Y, en efecto, allí estaba Johnson, tan lindo, guapo, cautivante, adorable y majestuoso como un general romano en su carruaje dorado, su armadora brillante y la barbita tan deliciosa y masculina adornando su rostro pétreo y hercúleo, que me catapultaba al delirio. Todo estaba lindo. La música, el ambiente romántico, las luces a medio encender, la elegancia de todos, las risas y la alegría contagiosa, excepto por una cosa: ¡¡¡ Johnson estaba besándose con Betty Taylor!!!, esa arpía, miserable, inescrupulosa, caza hombres y oportunista a quien odio con todas las fuerzas de mi vida.

Ya imaginarán mi decepción y furia a la vez. Sentí que la sangre me revoloteaba en los tubos de mis venas, mi corazón bombeaba más de prisa que nunca y los rayos invadían mi cabeza martillándome sin compasión. Apreté los puños y la ira se tornó en un géiser haciendo que sople humo de las orejas y hasta de las narices. Mi mirada se tornó entonces en relámpagos y chirrié los dientes dominada por la cólera de ver a mi enemiga mortal, besándose con el hombre que soñaba para mí.

-Heather Bogart, qué sorpresa, pensaba que no vendrías-, fue muy hipócrita Betty. La miré despectiva, insultada en realidad tras sorprenderla besándose impunemente con Johnson.

-Veo que estás de compras-, le dije juntando los dientes. Johnson se puso rojo como un tomate, movió su corbata y se confundió con la multitud que colmaba el salón principal de la residencia del embajador húngaro, huyendo de mi furia y de la hipocresía e ironía de Betty.

-Johnson es mío, Bogart-, me desafió Betty alzando su naricita. En condiciones normales yo le hubiera metido un puñete en la boca a Taylor y le hubiera volado todos los dientes, pero me contuve. No quería un escándalo, tampoco. Había mucha prensa y estaban los paparazzi humeando entre la concurrencia.

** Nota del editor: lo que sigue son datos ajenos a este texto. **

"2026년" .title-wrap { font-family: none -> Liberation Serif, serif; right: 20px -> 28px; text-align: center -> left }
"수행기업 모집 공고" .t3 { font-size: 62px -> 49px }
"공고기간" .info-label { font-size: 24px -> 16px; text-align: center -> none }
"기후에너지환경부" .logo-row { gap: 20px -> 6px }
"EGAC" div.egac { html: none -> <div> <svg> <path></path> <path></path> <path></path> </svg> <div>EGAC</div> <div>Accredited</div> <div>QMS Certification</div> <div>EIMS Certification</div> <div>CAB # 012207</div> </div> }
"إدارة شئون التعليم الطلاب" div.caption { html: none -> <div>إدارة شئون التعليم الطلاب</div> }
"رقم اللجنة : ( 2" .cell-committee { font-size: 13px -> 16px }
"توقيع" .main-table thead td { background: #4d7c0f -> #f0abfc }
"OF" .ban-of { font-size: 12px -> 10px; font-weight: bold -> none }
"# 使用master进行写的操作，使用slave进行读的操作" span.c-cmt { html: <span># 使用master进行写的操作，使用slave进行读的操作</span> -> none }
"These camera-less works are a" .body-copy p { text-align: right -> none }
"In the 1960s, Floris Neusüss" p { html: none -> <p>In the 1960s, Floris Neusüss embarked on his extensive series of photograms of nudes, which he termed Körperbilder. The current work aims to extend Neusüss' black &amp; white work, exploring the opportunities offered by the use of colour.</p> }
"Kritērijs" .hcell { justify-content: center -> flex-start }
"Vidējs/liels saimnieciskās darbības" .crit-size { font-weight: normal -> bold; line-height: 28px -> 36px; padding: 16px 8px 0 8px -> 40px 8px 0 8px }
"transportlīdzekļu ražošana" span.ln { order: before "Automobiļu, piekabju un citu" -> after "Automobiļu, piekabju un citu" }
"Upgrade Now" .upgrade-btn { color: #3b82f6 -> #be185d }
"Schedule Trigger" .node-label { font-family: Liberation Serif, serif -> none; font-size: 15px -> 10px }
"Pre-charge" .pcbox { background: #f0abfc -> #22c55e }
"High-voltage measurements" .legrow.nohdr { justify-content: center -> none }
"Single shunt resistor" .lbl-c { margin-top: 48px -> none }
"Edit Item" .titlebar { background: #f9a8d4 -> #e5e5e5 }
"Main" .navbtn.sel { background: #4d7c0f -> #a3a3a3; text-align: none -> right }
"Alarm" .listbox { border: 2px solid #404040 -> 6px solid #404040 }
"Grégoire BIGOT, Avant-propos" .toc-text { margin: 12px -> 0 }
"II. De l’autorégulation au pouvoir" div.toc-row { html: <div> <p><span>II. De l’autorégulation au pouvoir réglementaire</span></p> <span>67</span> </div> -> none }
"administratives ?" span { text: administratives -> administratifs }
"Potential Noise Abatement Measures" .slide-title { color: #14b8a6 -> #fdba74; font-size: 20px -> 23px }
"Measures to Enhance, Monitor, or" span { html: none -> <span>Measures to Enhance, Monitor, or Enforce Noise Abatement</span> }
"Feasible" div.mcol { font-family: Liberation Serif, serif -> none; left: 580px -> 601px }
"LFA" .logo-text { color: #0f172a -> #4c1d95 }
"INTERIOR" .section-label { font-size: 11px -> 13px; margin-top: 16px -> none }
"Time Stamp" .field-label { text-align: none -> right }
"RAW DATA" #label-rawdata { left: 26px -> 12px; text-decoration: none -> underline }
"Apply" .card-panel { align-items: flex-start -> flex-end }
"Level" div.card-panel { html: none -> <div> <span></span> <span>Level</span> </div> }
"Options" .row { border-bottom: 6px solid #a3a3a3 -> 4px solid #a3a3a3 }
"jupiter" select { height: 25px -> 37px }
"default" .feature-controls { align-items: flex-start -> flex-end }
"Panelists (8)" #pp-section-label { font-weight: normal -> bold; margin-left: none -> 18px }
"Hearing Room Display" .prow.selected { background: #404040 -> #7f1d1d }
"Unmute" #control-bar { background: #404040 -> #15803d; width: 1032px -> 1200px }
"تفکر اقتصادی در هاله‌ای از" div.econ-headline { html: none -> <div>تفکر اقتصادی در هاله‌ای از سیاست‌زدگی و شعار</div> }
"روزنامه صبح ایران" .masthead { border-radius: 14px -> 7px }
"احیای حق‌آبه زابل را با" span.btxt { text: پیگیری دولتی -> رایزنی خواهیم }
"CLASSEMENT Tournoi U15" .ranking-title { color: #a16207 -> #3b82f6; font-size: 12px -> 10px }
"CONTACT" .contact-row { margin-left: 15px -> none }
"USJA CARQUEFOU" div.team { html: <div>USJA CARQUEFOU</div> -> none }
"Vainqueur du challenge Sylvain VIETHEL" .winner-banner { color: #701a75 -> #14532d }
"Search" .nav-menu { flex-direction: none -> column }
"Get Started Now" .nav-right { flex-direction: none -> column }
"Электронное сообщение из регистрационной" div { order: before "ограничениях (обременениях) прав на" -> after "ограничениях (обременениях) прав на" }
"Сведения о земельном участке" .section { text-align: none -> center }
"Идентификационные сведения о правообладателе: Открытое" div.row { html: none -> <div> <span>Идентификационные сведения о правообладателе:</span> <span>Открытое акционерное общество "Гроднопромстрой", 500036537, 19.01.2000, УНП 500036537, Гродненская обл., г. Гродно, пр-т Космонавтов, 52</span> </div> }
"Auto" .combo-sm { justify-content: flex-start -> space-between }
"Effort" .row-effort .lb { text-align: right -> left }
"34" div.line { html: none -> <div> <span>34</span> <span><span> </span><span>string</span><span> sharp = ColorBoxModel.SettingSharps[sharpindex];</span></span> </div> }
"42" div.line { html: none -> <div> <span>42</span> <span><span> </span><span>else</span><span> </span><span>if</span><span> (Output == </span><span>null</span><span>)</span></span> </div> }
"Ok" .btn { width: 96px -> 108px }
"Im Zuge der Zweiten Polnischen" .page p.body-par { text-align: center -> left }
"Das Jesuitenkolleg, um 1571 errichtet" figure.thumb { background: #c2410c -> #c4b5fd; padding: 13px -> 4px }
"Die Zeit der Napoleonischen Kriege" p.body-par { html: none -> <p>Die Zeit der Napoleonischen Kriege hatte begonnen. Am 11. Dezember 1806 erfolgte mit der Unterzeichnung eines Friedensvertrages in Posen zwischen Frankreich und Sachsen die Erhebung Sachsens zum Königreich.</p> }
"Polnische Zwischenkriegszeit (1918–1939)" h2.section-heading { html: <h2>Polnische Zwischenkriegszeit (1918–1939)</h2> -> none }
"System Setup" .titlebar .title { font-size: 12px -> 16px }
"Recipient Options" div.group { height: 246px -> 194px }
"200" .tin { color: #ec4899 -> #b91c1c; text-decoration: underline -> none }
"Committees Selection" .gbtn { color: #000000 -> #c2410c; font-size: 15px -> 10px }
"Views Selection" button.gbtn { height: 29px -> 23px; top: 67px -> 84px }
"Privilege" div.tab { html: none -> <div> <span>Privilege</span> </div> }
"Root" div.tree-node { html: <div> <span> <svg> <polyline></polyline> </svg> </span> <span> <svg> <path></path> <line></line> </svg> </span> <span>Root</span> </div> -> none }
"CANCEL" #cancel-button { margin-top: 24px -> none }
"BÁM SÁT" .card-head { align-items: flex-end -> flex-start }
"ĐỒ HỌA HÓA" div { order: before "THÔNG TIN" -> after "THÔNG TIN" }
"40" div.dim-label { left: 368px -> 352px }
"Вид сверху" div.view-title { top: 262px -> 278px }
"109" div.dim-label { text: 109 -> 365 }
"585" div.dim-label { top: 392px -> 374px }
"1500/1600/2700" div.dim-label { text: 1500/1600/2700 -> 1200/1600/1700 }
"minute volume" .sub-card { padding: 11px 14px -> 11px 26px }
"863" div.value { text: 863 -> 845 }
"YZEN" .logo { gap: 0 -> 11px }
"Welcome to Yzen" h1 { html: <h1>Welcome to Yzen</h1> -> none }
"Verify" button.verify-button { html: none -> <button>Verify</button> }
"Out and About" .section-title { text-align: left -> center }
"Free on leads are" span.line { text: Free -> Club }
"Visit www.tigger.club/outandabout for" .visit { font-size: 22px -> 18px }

-Johnson será de la primera que lo lleve a la cama, o sea yo-, le dije haciéndole un gesto de menosprecio y la dejé con la palabra en la boca. Me alejé moviendo las caderas como un barco a la deriva haciendo eles con mis manitas. Betty se quedó refunfuñando, masticando su enfado por mi horrible desplante.

Con Betty somos enemigas de siempre, desde la universidad. Las dos estudiamos derecho en el afán de convertirnos en abogadas y desde entonces nos peleábamos por los chicos lindos de la carrera, con uñas y dientes. Competíamos para ser la jefa de porristas y también la reina de la facultad en una lucha fratricida y sin cuartel. Lo chistoso que ninguna de las dos ejerció la abogacía y ambas heredamos los imperios de nuestros padres, casi en simultáneo. Primero Betty y luego yo y entonces se agravó la guerra. Ya no era un chico lindo, una tiara de reina de belleza o comandar a las porristas, ahora era por ser la más lista en el mundo de los negocios, las inversiones, las licitaciones y las financieras.

-Betty es una perra malnacida-, chirrié los dientes, sabiéndome desplazada por Taylor en mis afanas de acostarme con Johnson. El embajador de Hungría me escuchó. -No debería renegar, Heather-, me pidió, alcanzándome una copa de brandi, pero yo no estaba de humor para hablar de mis desencantos e iras, simplemente me di vuelta y lo dejé al embajador desairado con la copa en la mano. Me marché alzando mi naricita, muy enojada y malhumorada de haber perdido la pulseada con Betty por el amor de Johnson.